With two potential first-round picks in this year's NBA Draft in the South Kent gym on Monday afternoon, Andray Blatche and Kennedy Winston, it was Dragoslav Papic who stole the show during a pre-pickup game shooting display in which he connected on about 75 percent of his shots from beyond the arc.
The 6-foot-8, 200-pound Papic, who came over from Serbia just a few weeks ago and will be a junior at South Kent in the fall, was considered the best player his age in the same country which has produced Vlade Divac and Peja Stokakovic.
Papic, 18, grew up outside of Belgrade and played for B.C. Atlas, considered the best club team in the country, for the past three seasons. However, he decided that leaving his family would be the best decision for his basketball future.
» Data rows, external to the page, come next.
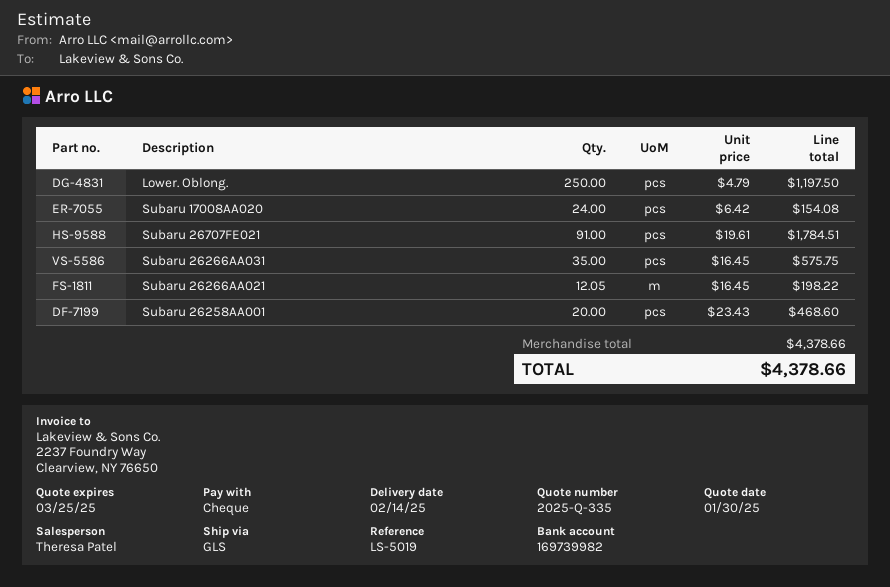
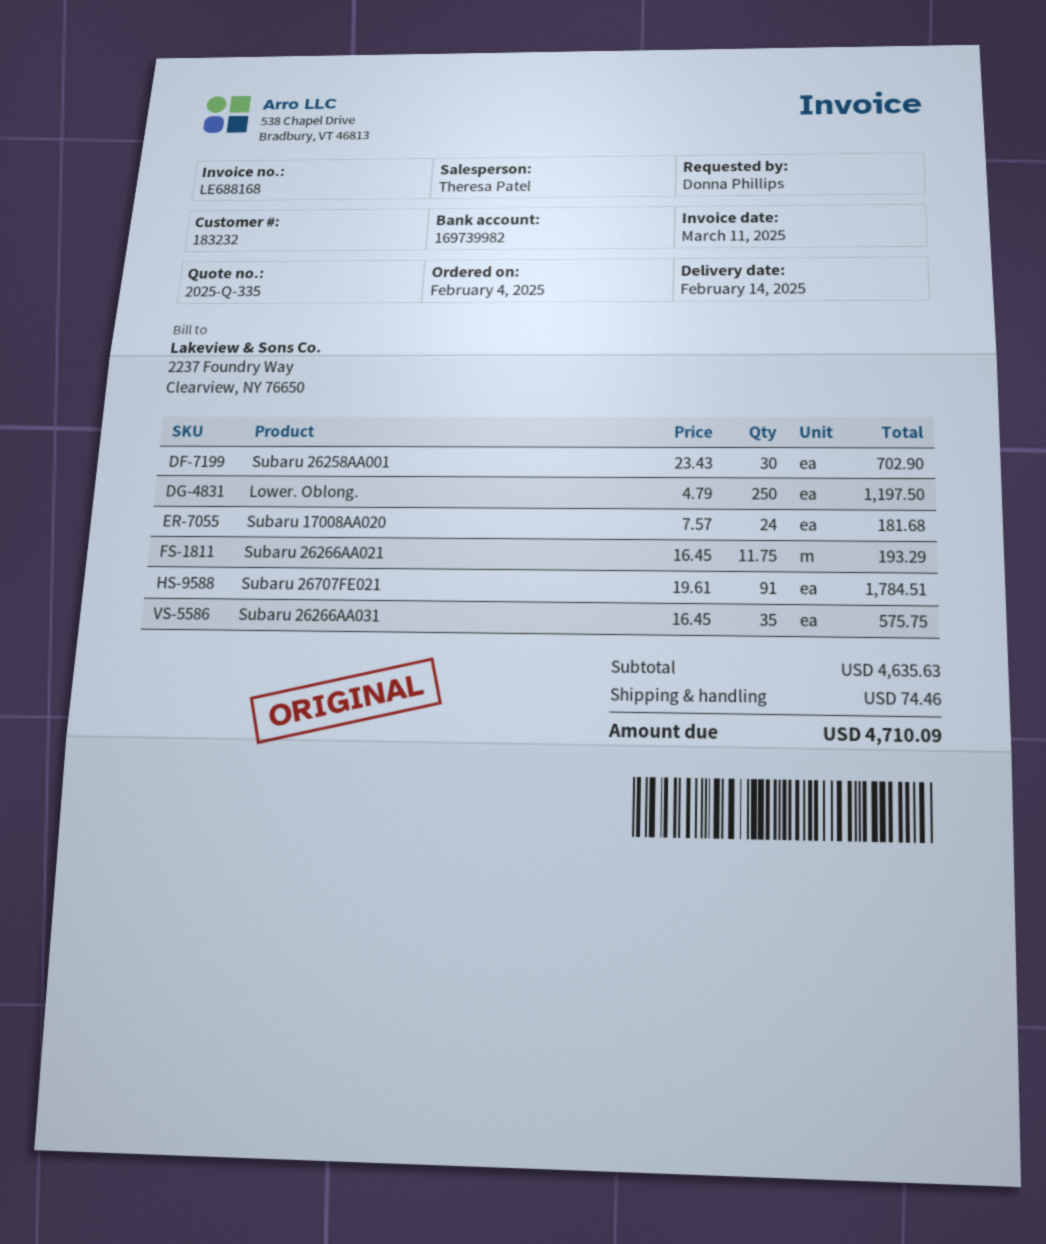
Subaru 17008AA020: 24 x 6.42 = 154.08 -> 24 x 7.57 = 181.68
Subaru 26266AA021: 12.05 x 16.45 = 198.22 -> 11.75 x 16.45 = 193.29
Subaru 26258AA001: 20 x 23.43 = 468.60 -> 30 x 23.43 = 702.90
subtotal: 4378.66 -> 4635.63
shipping: none -> 74.46
total: 4378.66 -> 4710.09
``It's so much better here than in Europe," Papic said. "Better competition. That's why I came here."
Papic makes no secret that he came here with the intent to go directly to the NBA when he concludes his two-year stint under coach Raphael Chillious at South Kent. However, despite knowing little about college basketball, he's not ruling out the possibility that he'll need some time prior to going to the NBA – or back to Serbia to play pro ball.
``I'd like to go straight to the NBA, but who knows where I'll be in two years," Papic said. "I'm just going to work hard and see what happens."
In his first taste of American basketball, Papic has found out that it won't be as easy as it was back home. The game is much quicker and while Papic is a solid athlete, players are faster.
Papic played sparingly at a tournament last weekend in Philadelphia for the New Jersey All-Stars and also got abused by Winston when he worked out with him a week or so ago in New York. Papic already admits he's never gone up against a player of Winston's caliber.
On Monday, Popic made his share of outside shots – but the adjustment is going to take some time before he gets comfortable playing in the wide-open, non-structured American style of play.
``The game is totally different in Europe," Papic said. "More organized and much slower. Here the game is fast. Guys are very athletic."
Back in Belgrade, when Papic walked into a gym he was the center of attention. Admittedly, he got preferential treatment from referees in his homeland because of the reputation he had earned. Opposing fans throw coins and popcorn at him. Here, Papic knows he's going to have to re-establish himself.
Papic will have to work on his quickness and his ballhandling skills while he's here, but there's no questioning his ability to shoot the ball. He looked effortless even he was connecting on about half of his shots from beyond the NBA 3-point line.
Papic, who speaks nearly flawless English, knows his adjustment on the court may pale in comparison to that off of it. However, his best friend from Serbia, Opic, will join him as soon as he finishes school in late June.
``That should make things a little easier for me," Papic said.